Enzymatic characterisation of H6LHyal

HAase activity was determined using the simple plate assay of Richman et al51. The assay plate was prepared with 1 mg ml−1 HA, 1.5% agarose, 50 mM sodium citrate (pH 5.5) buffer, 0.15 M NaCl and 0.02% (w/v) sodium azide. The fermentation was emptied into the cylindrical holes (3 mm in diameter) on the agarose plates, incubated at 37°C for h and covered with 10% (w/v) cetylpyridinium chloride. The formation of a distinct clear halo around the hole indicated HAase activity. Leech HAase activity was quantified by measuring the amount of reducing sugar liberated from HA with the 3,5-dinitrosalicylic acid (DNS) colorimetric spectrophotometric method52. One unit of enzymatic activity was tentatively defined as equal to the reducing power of glucuronic acid (glucose equivalents in micrograms) liberated per hour from HA at 38°C and pH 5.5. Specific activity was defined as units of enzyme per mg of protein. Unless otherwise indicated, the standard enzymatic reaction contained 1.6 mg ml−1 of HA as the substrate and an appropriate amount of H6LHyal in 50 mM pH 5.5 citrate buffer in a total volume of 1 ml and was incubated at 38°C for 10 min. The reaction was stopped by immersion in boiling water for 5 min and then examined using the DNS method. Controls without enzyme were prepared and analysed in an identical manner. The substrate specificities of H6LHyal and BTH were determined using heparin, chondroitin sulphate and chitin. N-acetyl-hexosamine moieties at the reducing ends of oligosaccharides liberated from HA were determined using the Morgan–Elson reaction.

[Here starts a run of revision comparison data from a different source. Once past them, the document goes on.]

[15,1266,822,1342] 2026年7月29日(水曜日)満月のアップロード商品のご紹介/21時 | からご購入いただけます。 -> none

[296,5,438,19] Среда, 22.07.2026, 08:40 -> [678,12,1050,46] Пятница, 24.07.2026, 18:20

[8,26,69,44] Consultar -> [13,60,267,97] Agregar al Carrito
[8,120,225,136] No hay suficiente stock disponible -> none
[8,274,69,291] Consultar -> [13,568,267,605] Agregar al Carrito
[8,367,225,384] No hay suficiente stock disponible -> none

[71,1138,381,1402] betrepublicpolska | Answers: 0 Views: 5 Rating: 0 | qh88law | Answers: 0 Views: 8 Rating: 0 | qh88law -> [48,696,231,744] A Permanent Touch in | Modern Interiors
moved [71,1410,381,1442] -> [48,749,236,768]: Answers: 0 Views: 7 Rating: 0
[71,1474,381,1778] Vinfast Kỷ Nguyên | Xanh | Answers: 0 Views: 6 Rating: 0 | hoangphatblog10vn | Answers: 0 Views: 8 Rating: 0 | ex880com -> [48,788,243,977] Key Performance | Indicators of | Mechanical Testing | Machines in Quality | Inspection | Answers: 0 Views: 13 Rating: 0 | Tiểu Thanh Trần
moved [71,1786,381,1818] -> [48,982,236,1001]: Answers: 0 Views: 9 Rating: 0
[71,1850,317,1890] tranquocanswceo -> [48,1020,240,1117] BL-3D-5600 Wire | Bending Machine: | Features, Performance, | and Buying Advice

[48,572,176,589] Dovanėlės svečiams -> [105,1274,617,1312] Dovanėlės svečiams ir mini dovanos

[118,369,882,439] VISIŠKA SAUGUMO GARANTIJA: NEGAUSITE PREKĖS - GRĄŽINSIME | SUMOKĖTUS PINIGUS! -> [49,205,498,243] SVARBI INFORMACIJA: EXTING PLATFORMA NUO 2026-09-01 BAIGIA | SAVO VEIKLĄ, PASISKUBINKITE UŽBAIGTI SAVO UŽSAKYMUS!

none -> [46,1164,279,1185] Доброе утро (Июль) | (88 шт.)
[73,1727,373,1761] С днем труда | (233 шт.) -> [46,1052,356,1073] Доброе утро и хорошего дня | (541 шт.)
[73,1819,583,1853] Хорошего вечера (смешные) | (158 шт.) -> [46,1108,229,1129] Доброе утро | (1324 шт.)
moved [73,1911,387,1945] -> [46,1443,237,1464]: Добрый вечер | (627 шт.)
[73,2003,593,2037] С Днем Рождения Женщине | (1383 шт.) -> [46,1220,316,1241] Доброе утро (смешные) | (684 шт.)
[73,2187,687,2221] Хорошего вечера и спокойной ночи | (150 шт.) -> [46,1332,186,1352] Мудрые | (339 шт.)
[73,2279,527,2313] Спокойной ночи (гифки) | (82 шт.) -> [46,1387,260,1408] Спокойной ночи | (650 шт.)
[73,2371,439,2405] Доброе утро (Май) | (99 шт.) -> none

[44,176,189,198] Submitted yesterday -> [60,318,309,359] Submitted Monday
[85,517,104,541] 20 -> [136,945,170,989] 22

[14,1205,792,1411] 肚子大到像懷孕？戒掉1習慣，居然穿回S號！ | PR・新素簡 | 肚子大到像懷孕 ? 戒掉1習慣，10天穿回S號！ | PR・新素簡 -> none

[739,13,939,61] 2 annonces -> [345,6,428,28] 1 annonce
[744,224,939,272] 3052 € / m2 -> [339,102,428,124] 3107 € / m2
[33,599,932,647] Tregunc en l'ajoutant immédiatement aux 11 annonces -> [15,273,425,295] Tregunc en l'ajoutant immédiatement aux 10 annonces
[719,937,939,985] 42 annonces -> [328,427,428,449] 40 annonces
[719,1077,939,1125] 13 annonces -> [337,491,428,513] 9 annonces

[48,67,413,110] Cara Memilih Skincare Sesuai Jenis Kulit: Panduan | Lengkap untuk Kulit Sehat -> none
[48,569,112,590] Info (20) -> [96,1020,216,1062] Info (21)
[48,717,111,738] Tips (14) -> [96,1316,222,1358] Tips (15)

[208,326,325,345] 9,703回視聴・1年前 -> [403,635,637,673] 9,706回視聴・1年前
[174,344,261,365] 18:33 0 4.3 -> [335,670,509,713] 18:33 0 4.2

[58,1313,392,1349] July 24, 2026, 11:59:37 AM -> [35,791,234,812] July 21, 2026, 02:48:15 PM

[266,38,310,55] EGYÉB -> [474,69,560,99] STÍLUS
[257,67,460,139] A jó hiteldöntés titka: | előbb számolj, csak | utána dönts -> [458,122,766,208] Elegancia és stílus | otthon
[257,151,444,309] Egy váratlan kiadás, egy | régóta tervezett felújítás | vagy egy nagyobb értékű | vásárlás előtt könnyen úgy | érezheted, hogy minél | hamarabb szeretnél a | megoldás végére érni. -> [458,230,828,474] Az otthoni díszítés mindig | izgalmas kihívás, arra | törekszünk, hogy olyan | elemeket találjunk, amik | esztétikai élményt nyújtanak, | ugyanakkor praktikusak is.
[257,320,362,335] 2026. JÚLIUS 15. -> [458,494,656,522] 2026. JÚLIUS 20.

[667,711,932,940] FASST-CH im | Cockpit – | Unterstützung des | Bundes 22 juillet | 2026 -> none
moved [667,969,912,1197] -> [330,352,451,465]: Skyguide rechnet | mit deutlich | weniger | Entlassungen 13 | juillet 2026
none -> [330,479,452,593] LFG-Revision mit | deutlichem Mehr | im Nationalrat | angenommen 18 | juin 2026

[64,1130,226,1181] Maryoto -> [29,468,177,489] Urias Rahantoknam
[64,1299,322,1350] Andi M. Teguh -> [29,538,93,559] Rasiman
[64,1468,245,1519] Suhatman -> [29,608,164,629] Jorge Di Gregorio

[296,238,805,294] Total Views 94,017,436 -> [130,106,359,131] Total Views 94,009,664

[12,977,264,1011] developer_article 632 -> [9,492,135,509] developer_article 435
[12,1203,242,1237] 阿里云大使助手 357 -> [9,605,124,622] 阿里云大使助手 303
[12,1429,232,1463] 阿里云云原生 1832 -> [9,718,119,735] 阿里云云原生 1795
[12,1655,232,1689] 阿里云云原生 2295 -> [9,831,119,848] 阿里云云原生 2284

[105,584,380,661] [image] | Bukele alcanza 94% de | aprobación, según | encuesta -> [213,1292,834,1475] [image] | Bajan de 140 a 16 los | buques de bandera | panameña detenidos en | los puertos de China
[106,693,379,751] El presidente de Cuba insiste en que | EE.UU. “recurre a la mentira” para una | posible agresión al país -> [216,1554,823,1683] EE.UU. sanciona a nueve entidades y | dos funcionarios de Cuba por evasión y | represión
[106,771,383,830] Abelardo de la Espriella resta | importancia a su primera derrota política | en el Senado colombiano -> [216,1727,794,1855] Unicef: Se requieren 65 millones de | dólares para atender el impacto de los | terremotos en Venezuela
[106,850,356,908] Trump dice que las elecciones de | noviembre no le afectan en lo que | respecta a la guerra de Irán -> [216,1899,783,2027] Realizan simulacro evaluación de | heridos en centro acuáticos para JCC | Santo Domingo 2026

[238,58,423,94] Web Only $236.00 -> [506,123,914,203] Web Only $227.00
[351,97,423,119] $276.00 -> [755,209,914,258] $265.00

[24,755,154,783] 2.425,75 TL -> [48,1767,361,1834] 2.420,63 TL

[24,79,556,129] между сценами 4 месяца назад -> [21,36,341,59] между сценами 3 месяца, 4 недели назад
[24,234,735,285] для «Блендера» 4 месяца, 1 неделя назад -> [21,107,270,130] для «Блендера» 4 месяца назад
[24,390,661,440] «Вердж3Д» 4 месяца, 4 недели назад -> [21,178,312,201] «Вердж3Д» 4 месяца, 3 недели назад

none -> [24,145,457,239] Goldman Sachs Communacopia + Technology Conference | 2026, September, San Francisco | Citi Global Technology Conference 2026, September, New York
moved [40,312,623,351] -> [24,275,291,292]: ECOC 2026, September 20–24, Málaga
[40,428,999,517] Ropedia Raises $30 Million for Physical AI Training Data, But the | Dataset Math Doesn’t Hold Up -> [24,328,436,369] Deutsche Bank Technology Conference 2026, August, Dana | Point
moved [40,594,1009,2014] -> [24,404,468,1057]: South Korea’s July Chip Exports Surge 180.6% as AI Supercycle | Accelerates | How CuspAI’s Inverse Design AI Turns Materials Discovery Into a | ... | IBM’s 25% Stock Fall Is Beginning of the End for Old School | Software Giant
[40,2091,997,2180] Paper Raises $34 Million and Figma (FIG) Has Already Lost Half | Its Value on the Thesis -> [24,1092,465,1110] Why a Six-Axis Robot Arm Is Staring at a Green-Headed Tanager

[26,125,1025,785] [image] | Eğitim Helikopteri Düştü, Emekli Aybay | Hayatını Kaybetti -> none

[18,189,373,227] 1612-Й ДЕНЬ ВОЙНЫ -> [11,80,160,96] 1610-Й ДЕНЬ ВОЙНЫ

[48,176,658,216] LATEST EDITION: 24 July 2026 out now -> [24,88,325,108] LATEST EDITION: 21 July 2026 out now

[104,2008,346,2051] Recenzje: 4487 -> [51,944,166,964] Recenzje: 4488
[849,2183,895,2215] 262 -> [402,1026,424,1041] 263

Preparation and analysis of low-molecular-weight HA oligomers

High-molecular-weight HA was prepared at a concentration of 2 mg ml−1 in 50 mM citrate buffer (pH 5.5). The reaction mixture, which contained 1.6 mg of HA and 640 U of HAase per ml, was incubated under standard conditions for 1, 2, 4 and 8 h. The hydrolysis of HA by commercial BTH and the resulting products were investigated under the same conditions. The assays were heated in boiling water for 5 min to terminate the reaction, filtered through a 0.22-μm filter and analysed with LCMS-IT-TOF. A 10-μl aliquot of the sample solution was introduced into the ESI ion source of the mass spectrometer via the autosampler of an HPLC system equipped with a C18 column (150 × 2.0 mm; Shimadzu, Kyoto, Japan). The mobile phases were water and acetonitrile and a 0–20 min linear gradient of 0–12% acetonitrile under a constant flow rate (0.2 ml min−1) was used. Mass spectrometry was performed in negative ion mode with scanning over the m/z range from 100–1,500 at 10 s/scan. Multi-stage mass spectrometry was performed under the same operating conditions.